Designed for late-night and weekend programming on independent stations and network affiliates, the series borrows only its title and genre from the lucrative feature films.
The TV series will have a new cast of characters distinct from the films' and "will combine suspense and intrigue with the thrill of a horror mystery," Frank Kelly, senior vice president for Paramount Domestic Television and Video Programming, said in a press release.
The series will premiere next fall. It is being produced in association with Hometown Films.
When 18 CBS News camera crews roamed the streets of New York one recent weekend searching for the impact of drugs, the result was "48 Hours on Crack Street," a powerful two-hour special report broadcast Sept. 2 and again Friday night.
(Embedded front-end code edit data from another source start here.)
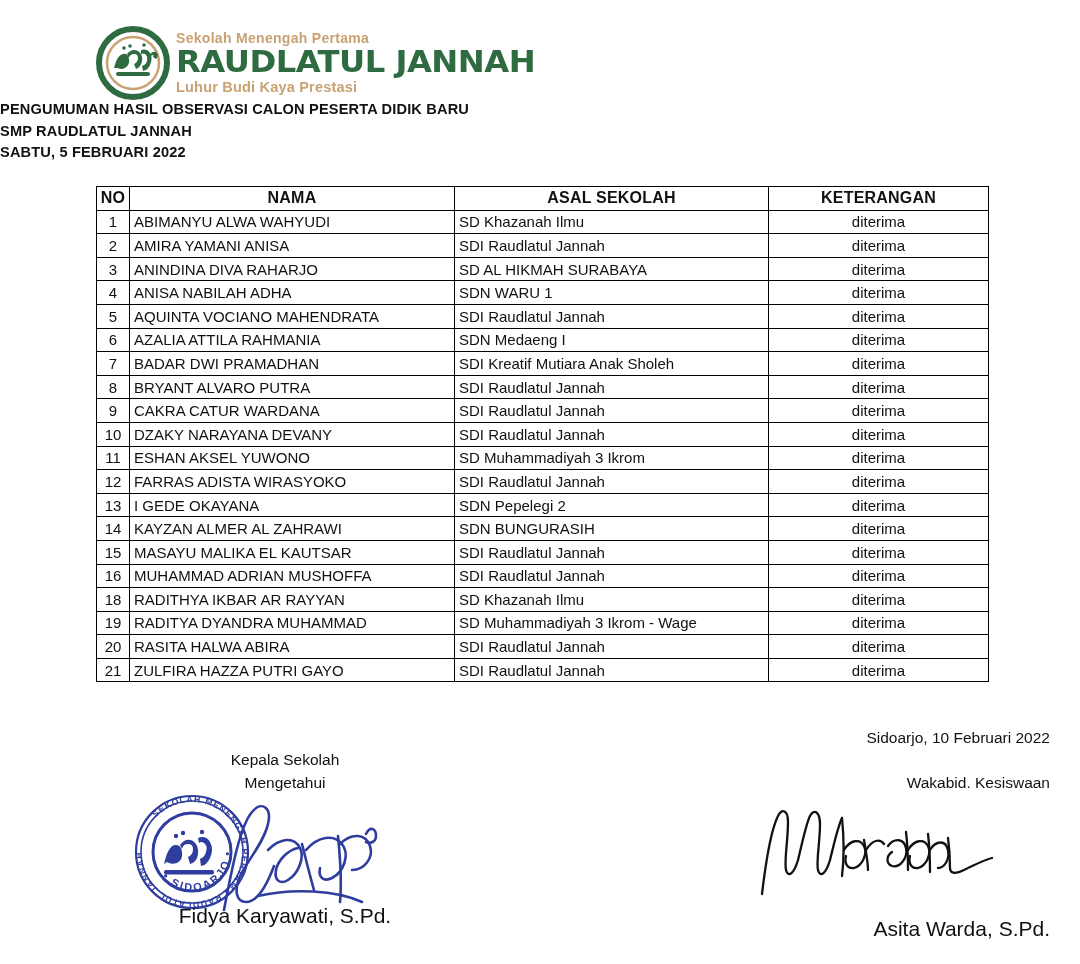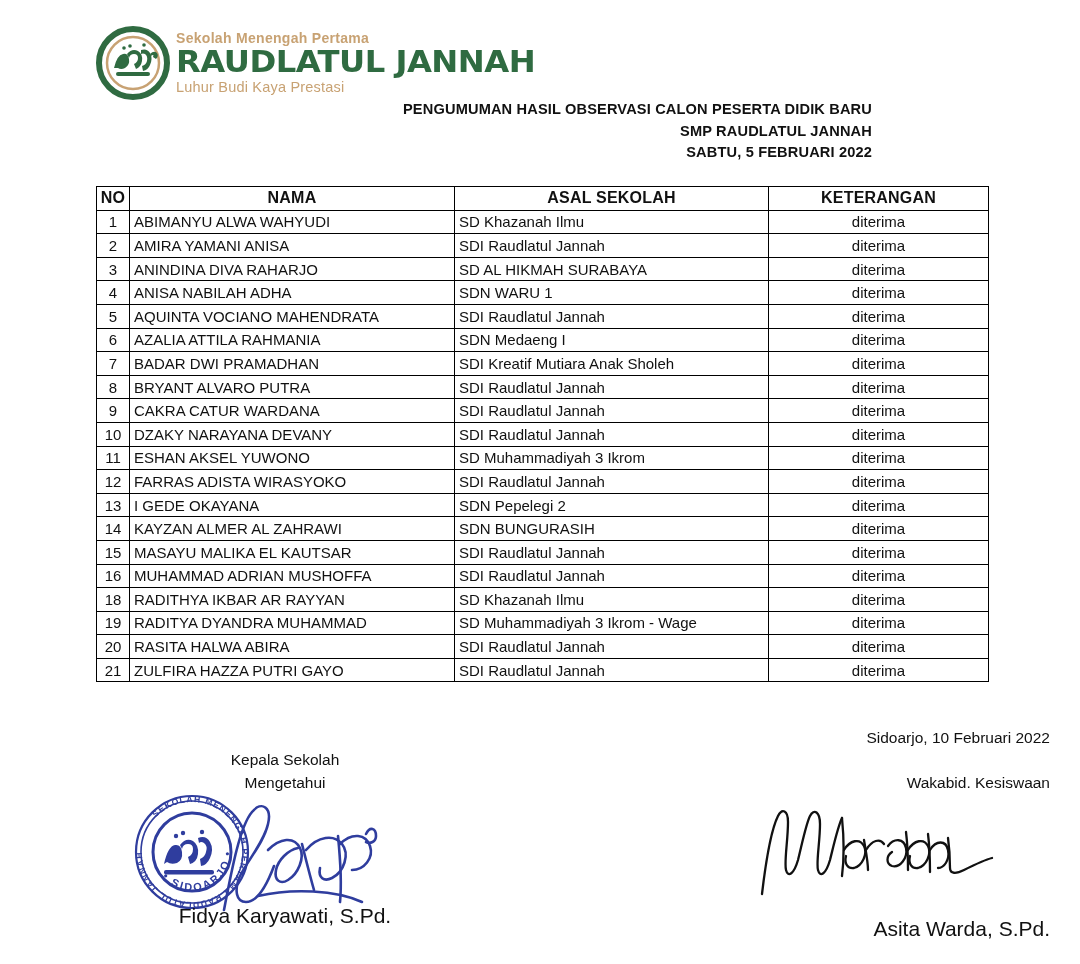--- a/index.html
+++ b/index.html
@@ -59,7 +59,7 @@
   }
   .logo-line-bottom {
     font-size: 14.5px;
-    font-weight: normal;
+    font-weight: bold;
     color: #c8a273;
     letter-spacing: 0.2px;
     margin-top: 2px;

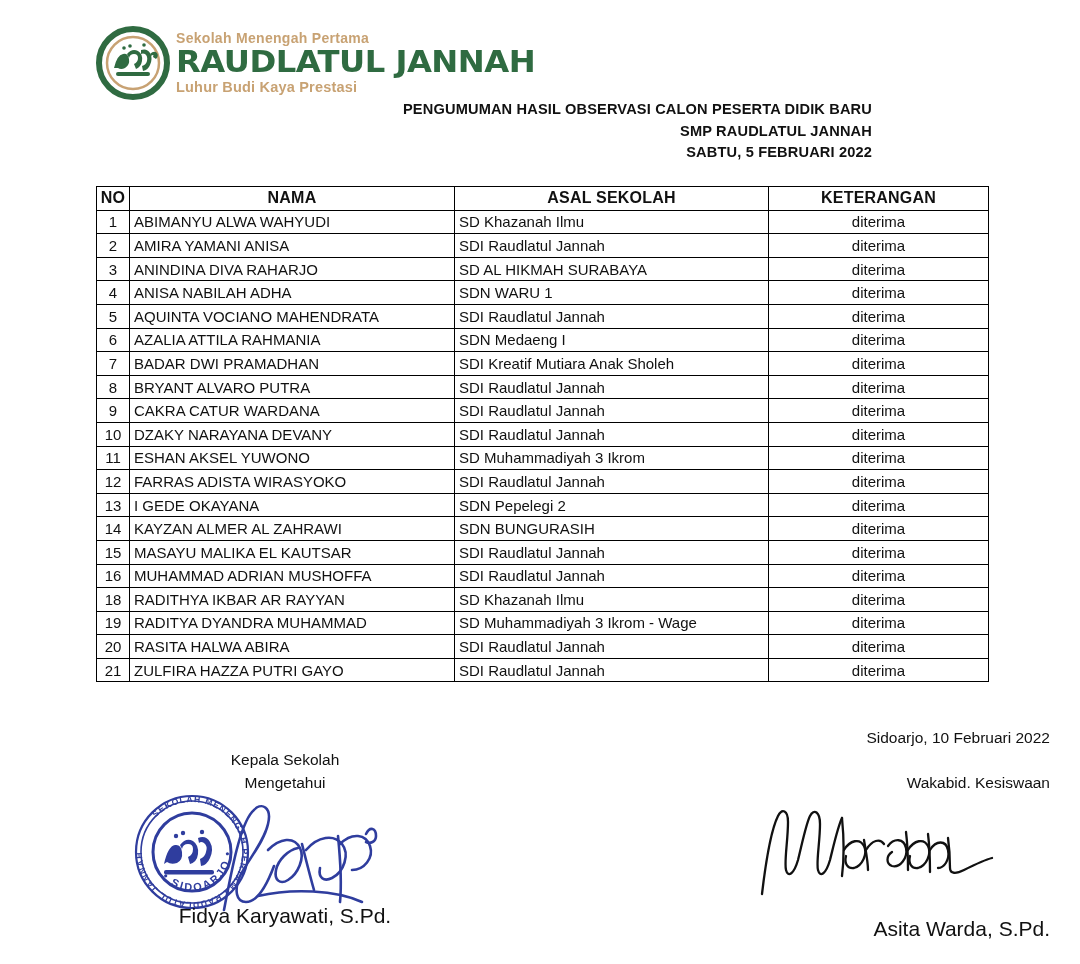--- a/index.html
+++ b/index.html
@@ -71,7 +71,7 @@
     top: 99px;
     left: 0;
     width: 872px;
-    text-align: right;
+    text-align: left;
   }
   .doc-title div {
     font-size: 14.6px;

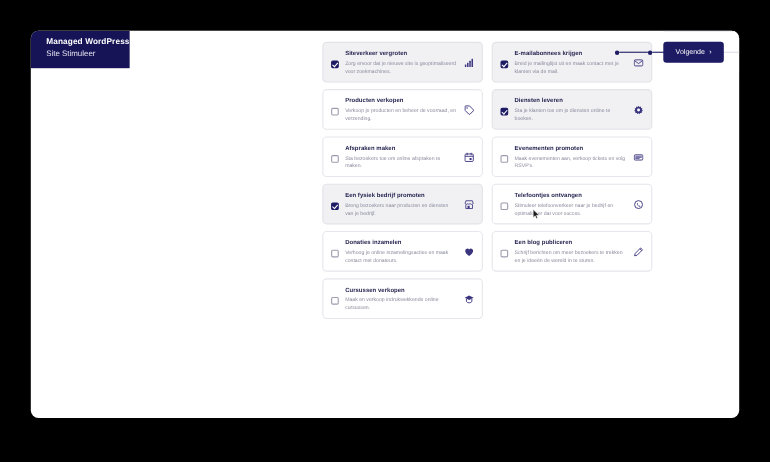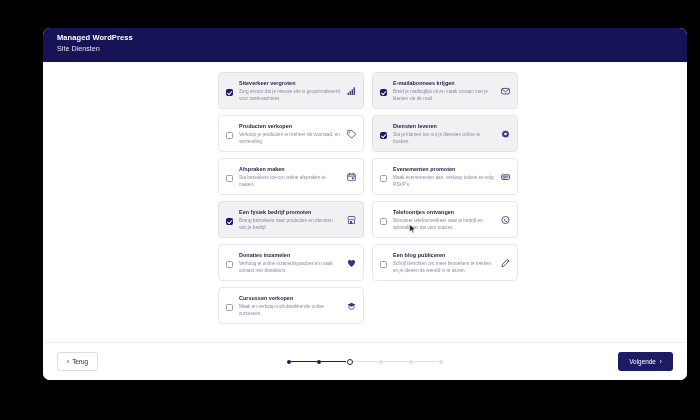--- a/index.html
+++ b/index.html
@@ -11,13 +11,13 @@
   }
   #app-window {
     position: absolute;
-    left: 43px; top: 28px;
+    left: 28px; top: 28px;
     width: 644px; height: 352px;
     background: #ffffff;
     border-radius: 7px;
     overflow: hidden;
     display: flex;
-    flex-direction: column;
+    flex-direction: row;
   }
   
   #app-header {

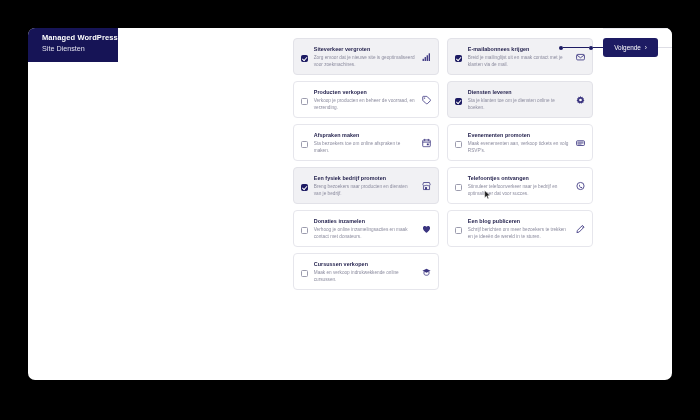--- a/index.html
+++ b/index.html
@@ -192,7 +192,7 @@
 
   <div id="app-header">
     <div class="hdr-title">Managed WordPress</div>
-    <div class="hdr-sub">Site Diensten</div>
+    <div class="hdr-sub">Site Stimuleer</div>
   </div>
 
   <div id="app-body">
Now, it is available on VHS format videocassette for $15.
Copies can be obtained by sending a check or money order to CBS Interactive Learning, 1 Fawcett Place, Greenwich, Conn. 06836; or by calling toll-free (800) CBS-ASK4.
The program, anchored by Dan Rather, drew the largest audience of any CBS documentary since 1977. Also contributing to the report were CBS reporters Ed Bradley, Harold Dow, Diane Sawyer and Bob Schieffer, among others, with Bill Moyers providing commentary.